20.03.2020 à 17:55

SuisseLes crèches craignent une «crise de l'accueil»

La situation financière des crèches, dont la plupart sont des organisations à but non lucratif, est jugée très préoccupante.

Les crèches et structures d'accueil de jour ne peuvent être fermées que si les autorités compétentes prévoient des offres d'accueil de remplacement adéquates.

Les crèches et structures d'accueil de jour ne peuvent être fermées que si les autorités compétentes prévoient des offres d'accueil de remplacement adéquates.

Photo d'illutsration, Keystone

Les crèches de Suisse lancent un cri d'alarme. Elles craignent que la crise du coronavirus n'aboutisse à un démantèlement des structures actuelles, ce qui provoquera une «crise de l'accueil». La situation financière de ces institutions est aussi jugée très préoccupante.

Les mesures ordonnées par la Confédération ne sont pas appliquées de manière uniforme dans les cantons, a relevé vendredi Prisca Mattanza, la porte-parole de la Fédération suisse pour l'accueil de jour de l'enfant (Kibesuisse), interrogée par Keystone-ATS.

L'ordonnance du Conseil fédéral stipule que les crèches et structures d'accueil de jour ne peuvent être fermées que si les autorités compétentes prévoient des offres d'accueil de remplacement adéquates.

Dans certains cantons, il n'y a ainsi pas de restrictions. Ailleurs, il y a des appels à un renoncement «solidaire et volontaire» à placer les enfants à la crèche, où alors l'accueil est limité à une garde d'urgence, a relevé la responsable.

Plusieurs cantons et communes ont appelé les parents à s'occuper eux-mêmes des enfants, dans la mesure du possible. Et ce afin de soulager les structures d'accueil et de garantir la survie de ces dernières à moyen terme.

Kibesuisse souligne également que le fait de ne plus mettre ses enfants à la crèche ne libère en aucun cas de l'obligation de payer les frais de garde habituels.
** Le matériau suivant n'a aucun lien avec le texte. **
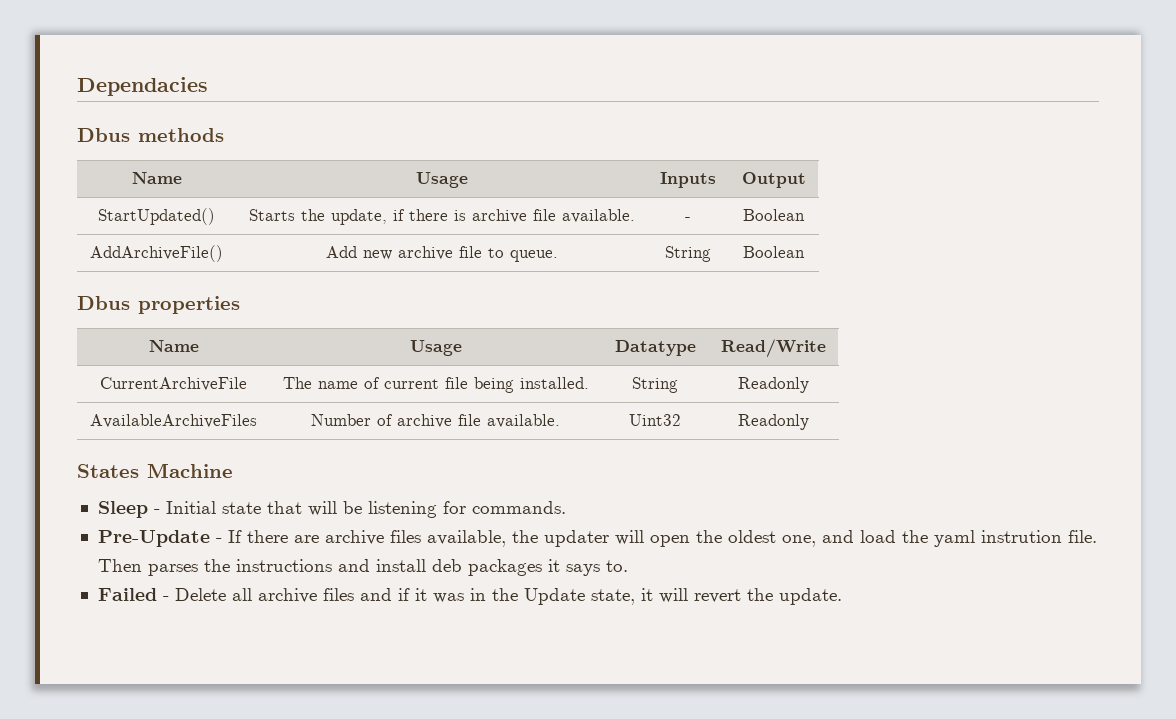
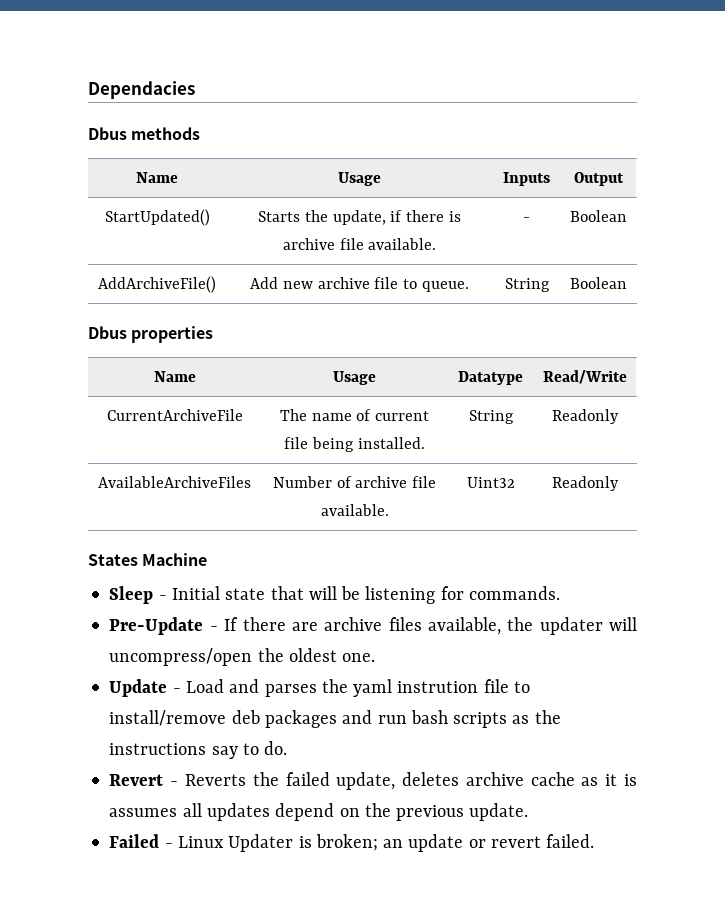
[649,535,690,547] open -> [109,648,253,666] uncompress/open
[781,530,1097,547] [97,559,628,576] [97,588,842,605] one, and load the yaml instrution file. Then parses the instructions and install deb packages it says to. // Failed - Delete all archive files and if it was in the Update state, it will revert the update. -> [342,653,376,662] [109,679,530,697] [109,710,561,728] [109,741,288,759] [109,772,637,790] [109,803,529,821] [109,834,595,852] one. // Update - Load and parses the yaml instrution file to install/remove deb packages and run bash scripts as the instructions say to do. // Revert - Reverts the failed update, deletes archive cache as it is assumes all updates depend on the previous update. // Failed - Linux Updater is broken; an update or revert failed.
Cela vaut tant que les cantons n'auront pas trouvé une autre solution, relève Mme Mattanza.

Crise de liquidités

«La plupart des crèches, qui sont des organisations à but non lucratif, sont ébranlées» par la crise actuelle. Des solutions devront être trouvées pour garantir les liquidités des institutions, par exemple sous la forme d'un fonds d'urgence. Mme Mattanza appelle aussi à élargir les indemnisations pour le chômage partiel.
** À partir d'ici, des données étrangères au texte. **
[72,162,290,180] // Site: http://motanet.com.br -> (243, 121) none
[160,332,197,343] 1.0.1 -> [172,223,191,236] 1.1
Kibesuisse n'exclut pas que des crèches devront fermer en raison d'un manque de personnel dû à la maladie.

La fédération s'inquiète aussi de voir apparaître des «structures d'accueil parallèles». Dans le domaine de la petite enfance en particulier, une prise en charge dans un cadre familier, avec toujours les mêmes personnes de référence, est très important.

Le suivi dans un environnement inhabituel, avec un personnel inexpérimenté, peut se révéler problématique, notamment du point de vue de l'hygiène, mais aussi sur le plan de la prévention de violations en matière physique, psychique ou sexuelle, met en garde Kibesuisse.